Long-term funding review launched

The Department of Health will set up a strategy team to examine the long-term funding of social care as part of a “once in a two-decade opportunity” to address the issue.

Care services minister Liam Byrne told Community Care that the team, which would report to the new director general for social care, would look at the sector’s funding needs beyond 2011, the end of the next comprehensive spending review period.

Last week, the DH announced the creation of a working group that would examine social care funding as part of its bid for the 2007 spending review (news, page 6, 30 March).

The group includes Sir Derek Wanless, whose report on the long-term funding needs of older people’s social care was published last week.

Byrne welcomed the report and said the working group would examine how to implement it. But he added that major reform to social care funding such as Wanless’s proposal to change the benefits system would need to be put in a manifesto for a general election.
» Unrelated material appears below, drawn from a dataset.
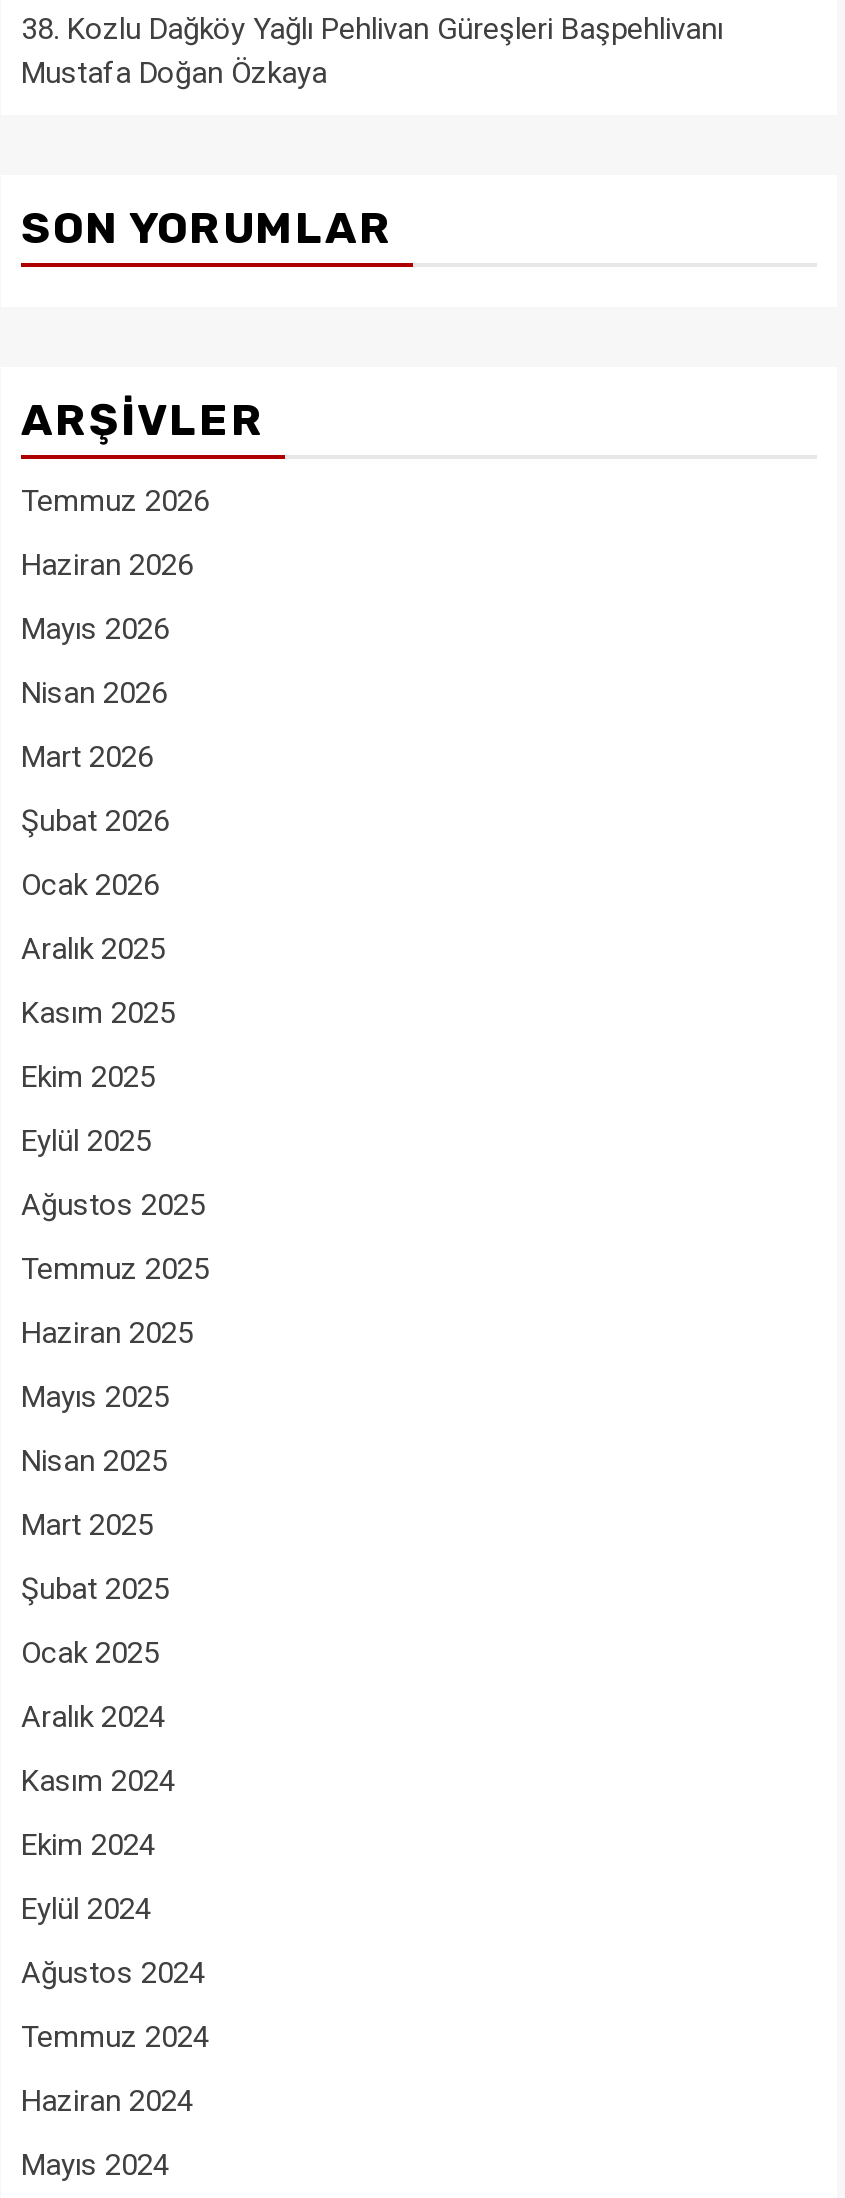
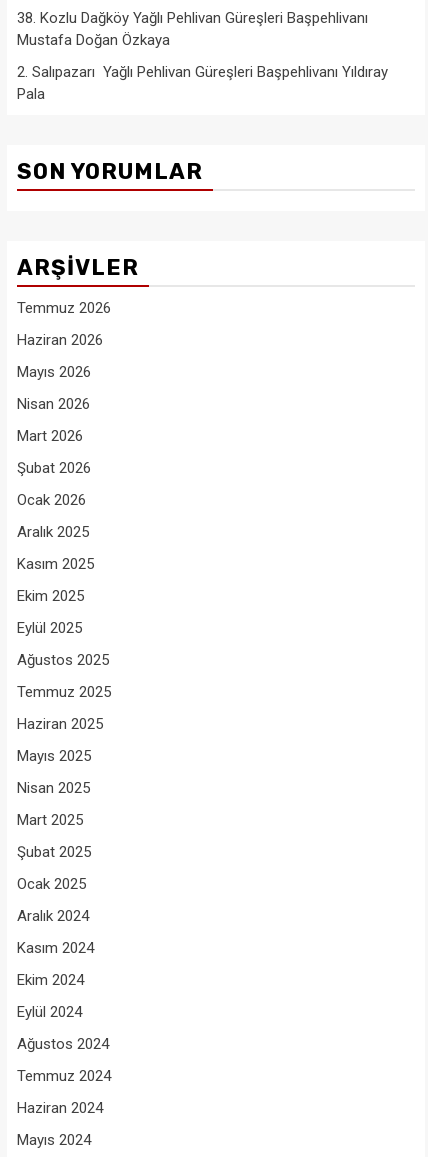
none -> [17,63,388,103] 2. Salıpazarı Yağlı Pehlivan Güreşleri Başpehlivanı Yıldıray | Pala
There was strong support across social care for Wanless’s call for a significant increase in funding and replacing means-testing with an entitlement system for care services.

Jonathan Ellis, policy manager for health and social care at Help the Aged, said: “The government can ill afford to stand back and allow older people to continue to suffer an unfair health and social care system.”

Anne Williams, co-chair of the Association of Directors of Social Services resources committee, said the report “encapsulated everything we’ve been saying about the under-funding of social care”.

See Poorer people may not feel benefit of Wanless funding vision and ‘We must change the way people look at social care’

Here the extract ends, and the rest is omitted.